The Asutifi North District Assembly (ANDA) lost a total of GH¢12,789,628.20 in revenue due to the inability of the government to raise the royalty rate for gold mined in the district by the Newmont Ghana Gold Limited (NGGL) from three per cent to six per cent, which was permitted between 2008 and 2016.
In addition, the assembly lost a total of GH¢939,140.15 in property rate that it should have earned from the company during the same period because of the agreement signed between the NGGL and the government that exempted the former from the payment of tax on its properties in the area.
These came to light during an information sharing meeting of stakeholders at Kenyasi No. 2 to disseminate findings of a study which examined the effect of the 2003 investment agreement of the NGGL on the power of the local authority to impose and collect local taxes.
The study, which was commissioned jointly by the Ghana Integrity Initiative (GII) and the Livelihood and Environment Ghana (LEG), was undertaken by the acting Director of the Institute of Local Government Studies (ILGS), Dr Abdulai Darimani.
The study titled: Freezing local revenue to stabilise foreign mining companies – A case study of Asutifi North District in Ghana, was aimed at provoking a search for policy options for maximising the benefits of mining agreements for local level development.
It was also to facilitate a reflection on the effect of national mining agreements on local revenue mobilisation.
In 2003 and before the enactment of the Minerals and Mining Act, 2006 (Act 703), the government signed an investment agreement with the NGGL for the development of the Ahafo and Akyem gold mining projects.
The agreement made wild provisions for a fixed fiscal regime for the NGGL, not only diminishing government revenue but also depriving the local assemblies of their power and authority to impose and collect local taxes.
Based on the provisions under this agreement, the ANDA was unable to impose taxes on the 221 NGGL properties eligible for the payment rates.
Presenting the findings of the research, Dr Darimani called on the Minerals Commission, the Ghana Revenue Authority and the National Aggregator of the Extractive Industry Transparency Initiative (EITI) to conduct and publish annual tax incentives analysis on beneficiary mining companies.

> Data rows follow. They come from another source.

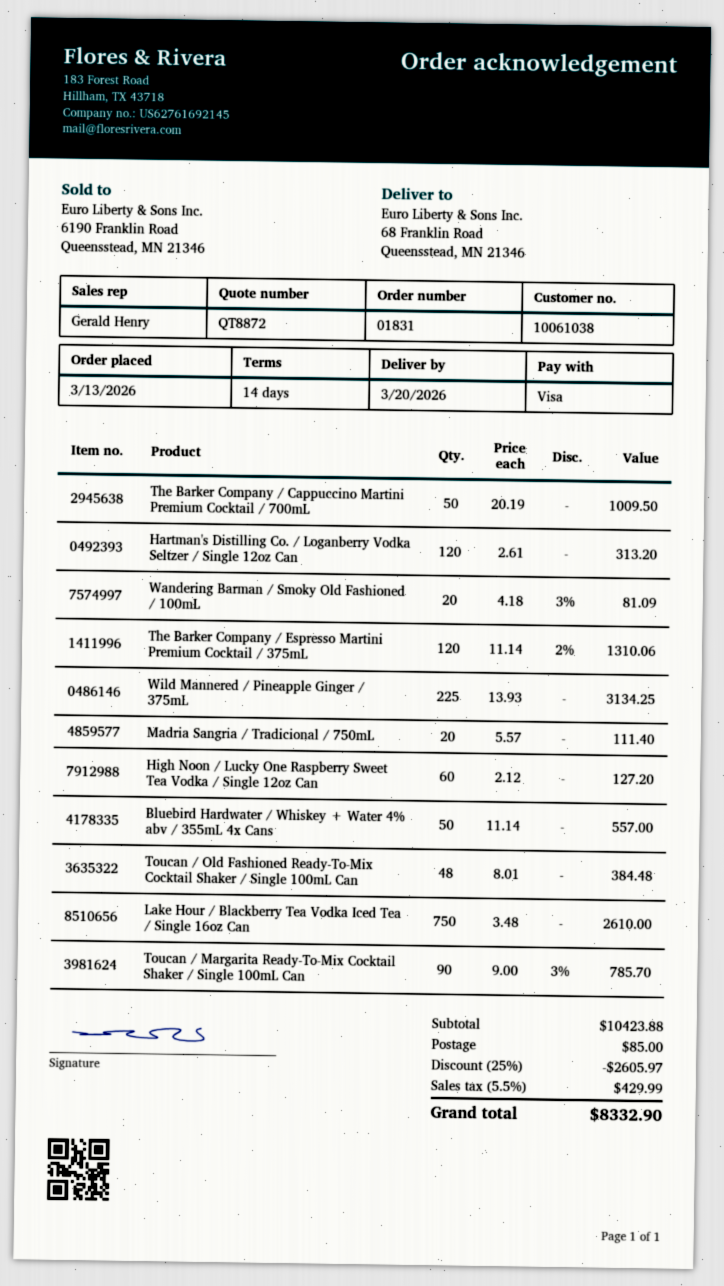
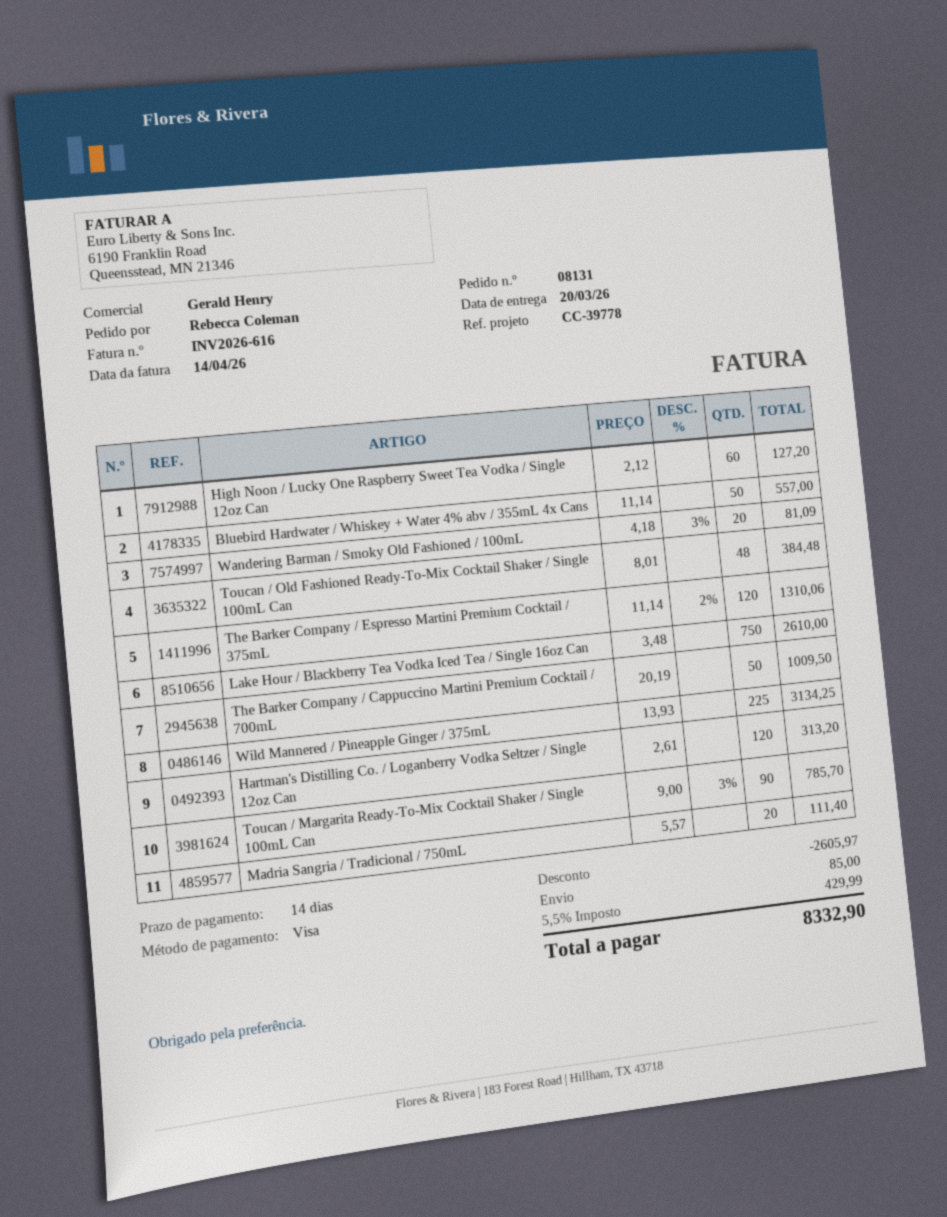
order number: 01831 -> 08131

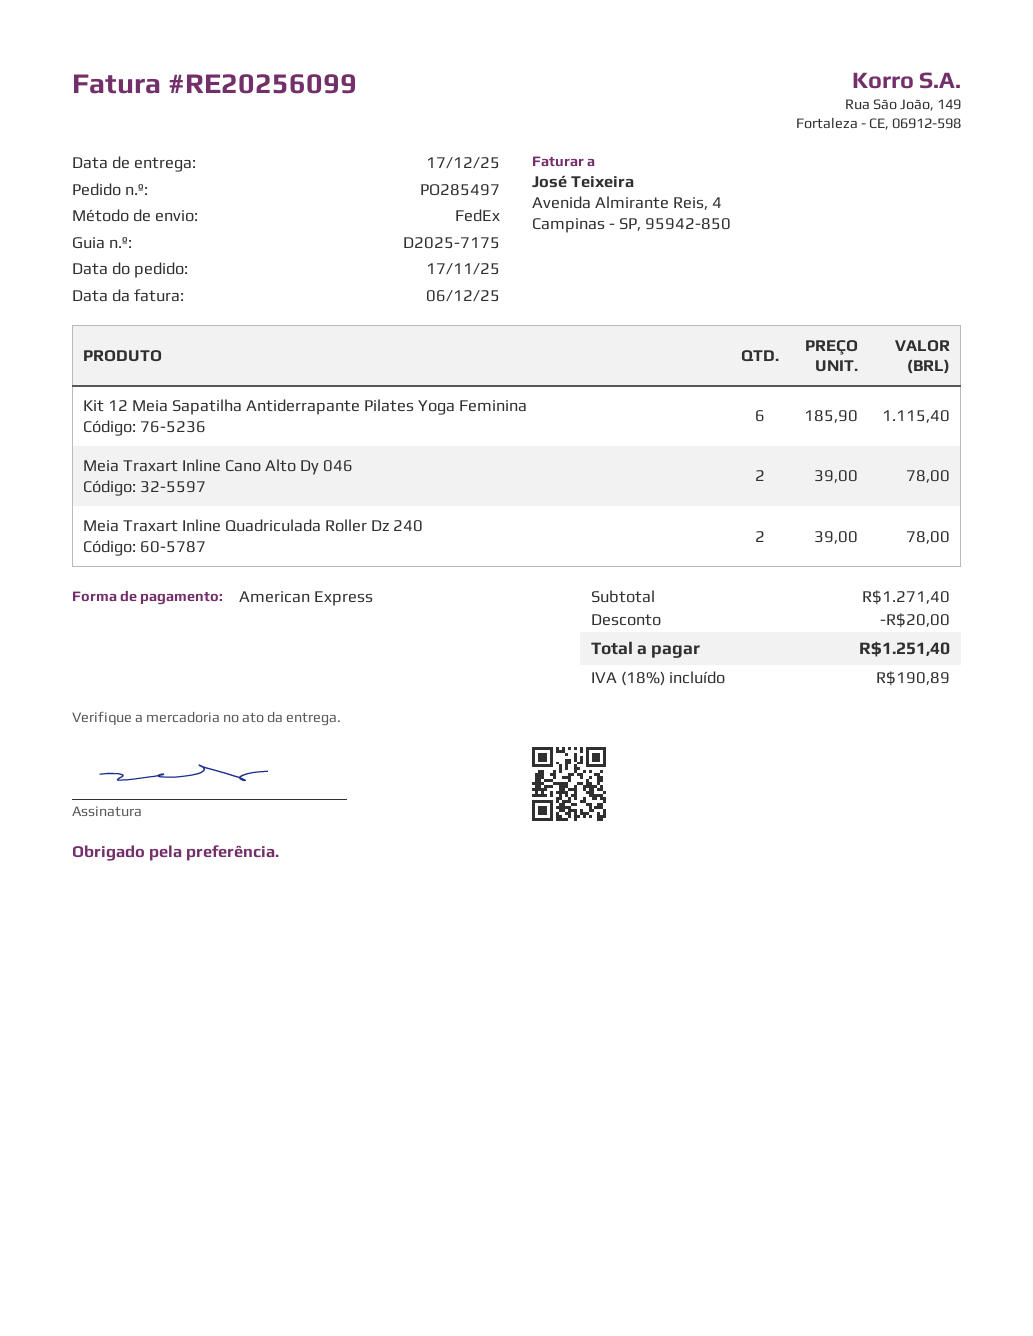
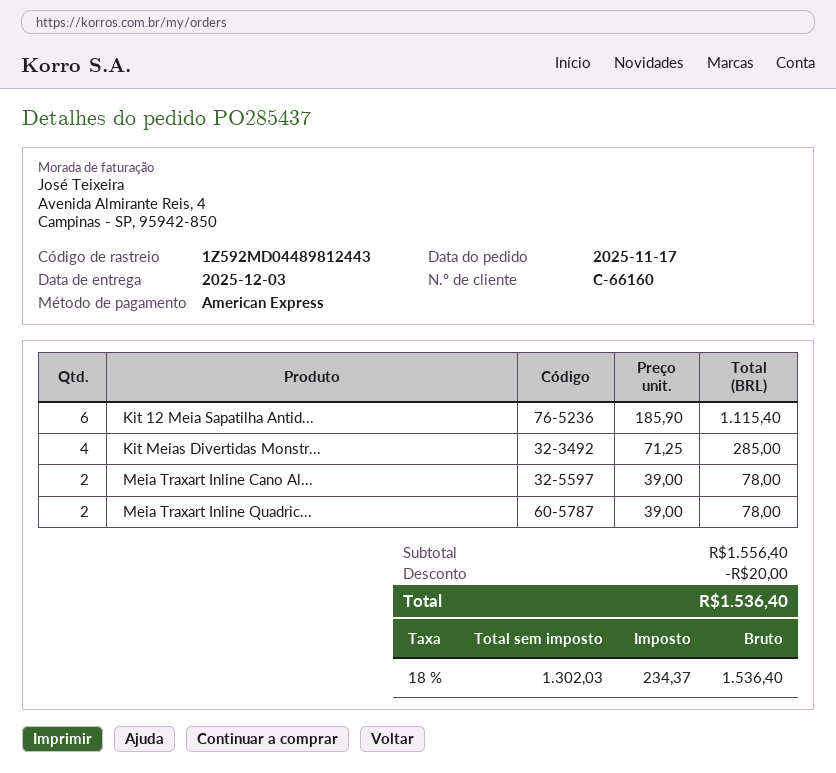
order number: PO285497 -> PO285437
delivery date: 2025-12-17 -> 2025-12-03
Kit Meias Divertidas Monstr...: none -> 4 x 71.25 = 285.00
subtotal: 1271.40 -> 1556.40
tax: 18% = 190.89 -> 18% = 234.37
total: 1251.40 -> 1536.40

He also suggested to the minister of Lands and Natural Resources, through broader stakeholder consultation, to develop specific guidelines for the utilisation of mineral royalties received by host metropolitan, municipal and district assemblies (MMDAs), stools and traditional councils.
“Investment agreements such as that of 2003 should be linked to the medium-term development plans of host assemblies and the overall national strategy for economic transformation,” he stated.
In his address, the Asutifi North District Chief Executive, Mr Anthony Mensah, said the amendment of the investment agreement had enabled the assembly to collect property and other taxes from the NGGL and to increase its internally-generated funds to embark on more development projects.